It doesn’t really matter. Teachers are not prepared to teach without devices and technology, they just aren’t. One kid having an IEP to not use a device isn’t going to change how the teacher instructs the class and interaction with students or the work they do. That kid will just be given some generic afterthought worksheet. Not only do devices need to be out of classes, there needs to be a systematic change to how teachers are teaching. It is so bad.

+1000

The resistance to change from teachers is so telling. They are addicted to edtech

It’s no the 90s anymore. “Edtech” is now and will always be apart education it’s been like this for the last 10-15 years.

I don’t buy this, entire countries are going back to textbooks because the evidence that edtech doesn’t help education is overwhelming.

Is thar true boo?

It's pretty obvious as outcomes have gotten worse since 2010 when schools started implementing them. Edtech has a clear record of failing kids.

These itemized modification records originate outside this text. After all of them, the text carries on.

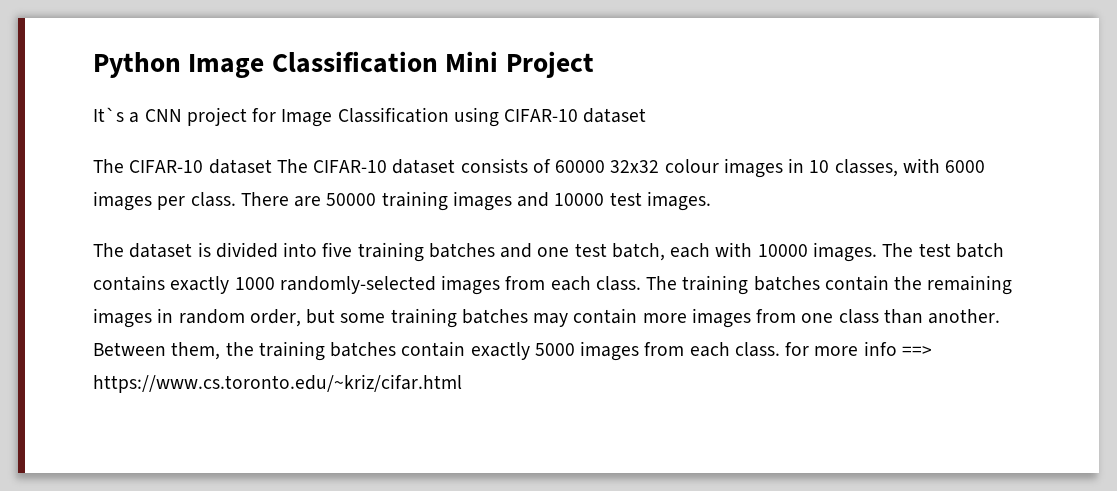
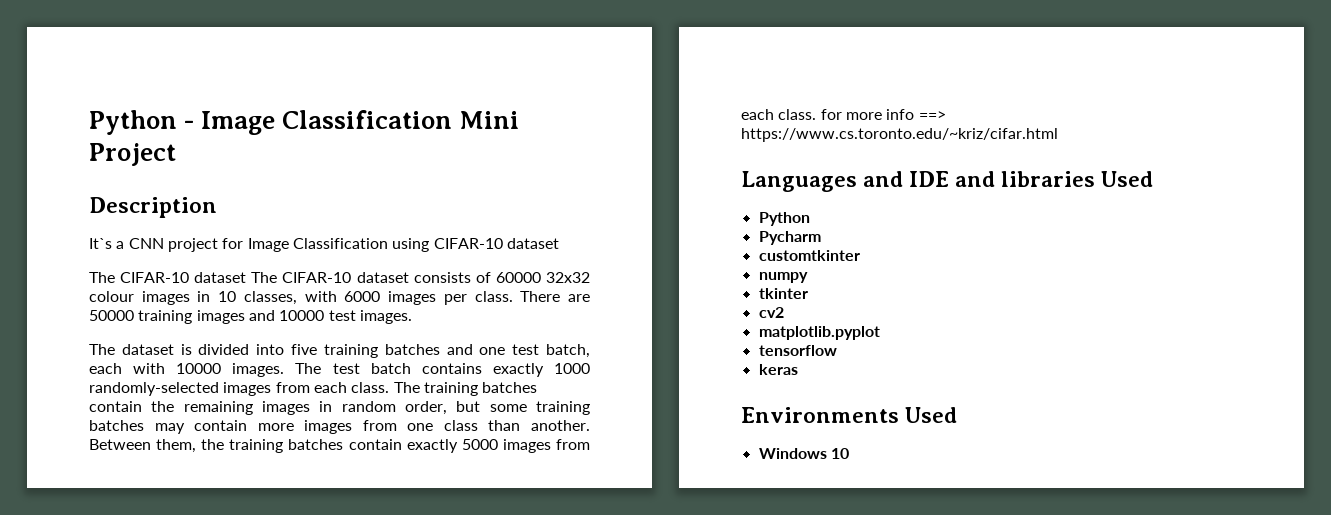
- Python Image Classification Mini Project
+ Python - Image Classification Mini Project
+ Description
+ Languages and IDE and libraries Used
+ Python
+ Pycharm
+ customtkinter
+ numpy
+ tkinter
+ cv2
+ matplotlib.pyplot
+ tensorflow
+ keras
+ Environments Used
+ Windows 10

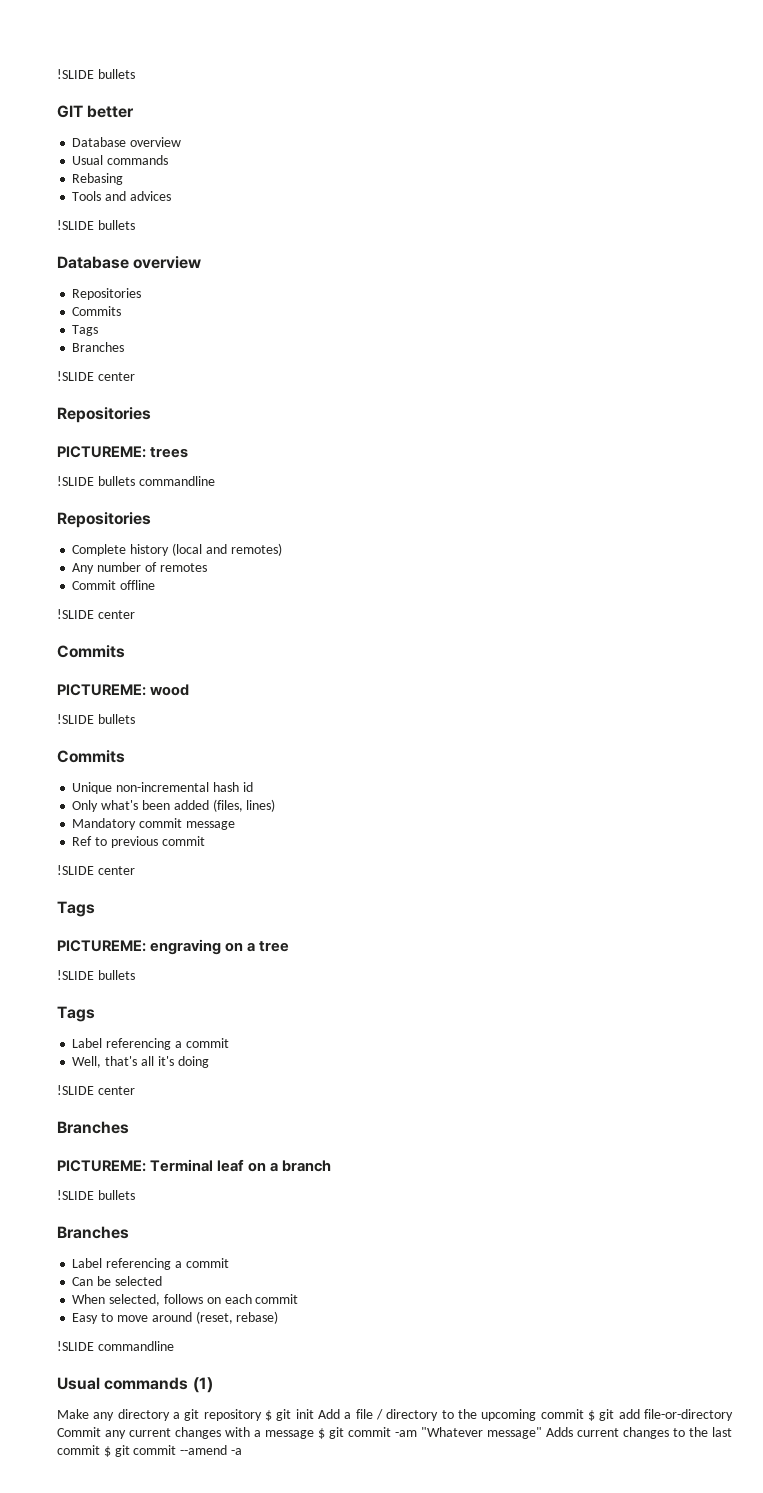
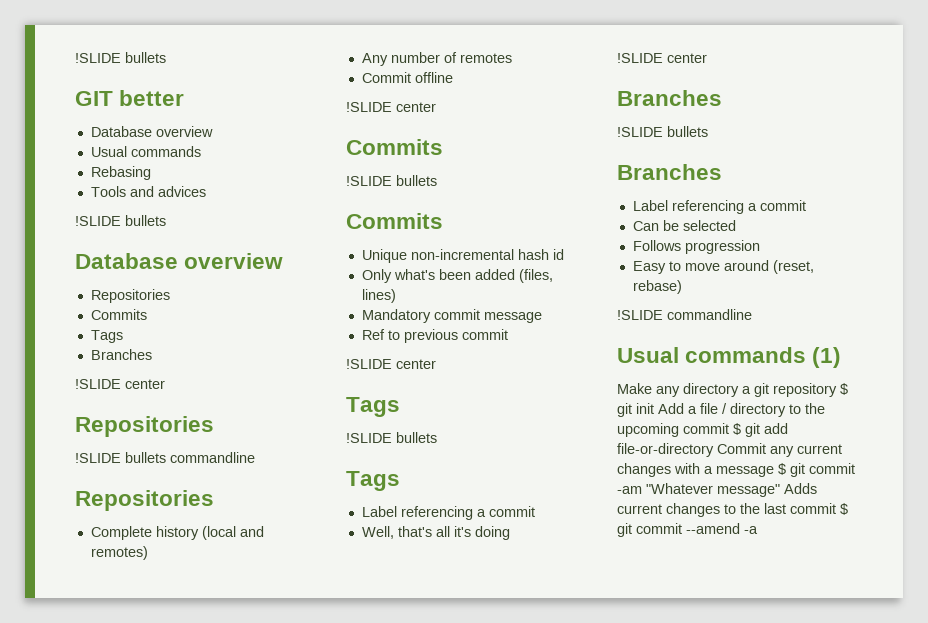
- PICTUREME: trees
- PICTUREME: wood
- PICTUREME: engraving on a tree
- PICTUREME: Terminal leaf on a branch
- When selected, follows on each commit
+ Follows progression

Correlation isn't causation, dipsht.

NP here. It's fine if you don't, but many researchers think the relationship between Edtech/smartphones and declining educational outcomes is causal, not just correlation. What is your hypothesis?


I’m not the poster you are responding to. While I agree most tech use in schools should go, I think that it isn’t just tech use in schools causing the declining educational outcomes. It is use at home AND schools. I think you can make a little bit of headway when you get rid of tech in schools, but use outside of school needs to be banned as well. The stakes are too high and the attention span of children will keep eroding if we allow tech use outside of school. THE devices were designed to interrupt thought. The reason why you get a flashing pop up in the right corner of the screen is because our reptilian brain sees it better there and will immediately respond. We are primed right now to respond to tech. If you just ban it in schools, you are not going to defeat the problem.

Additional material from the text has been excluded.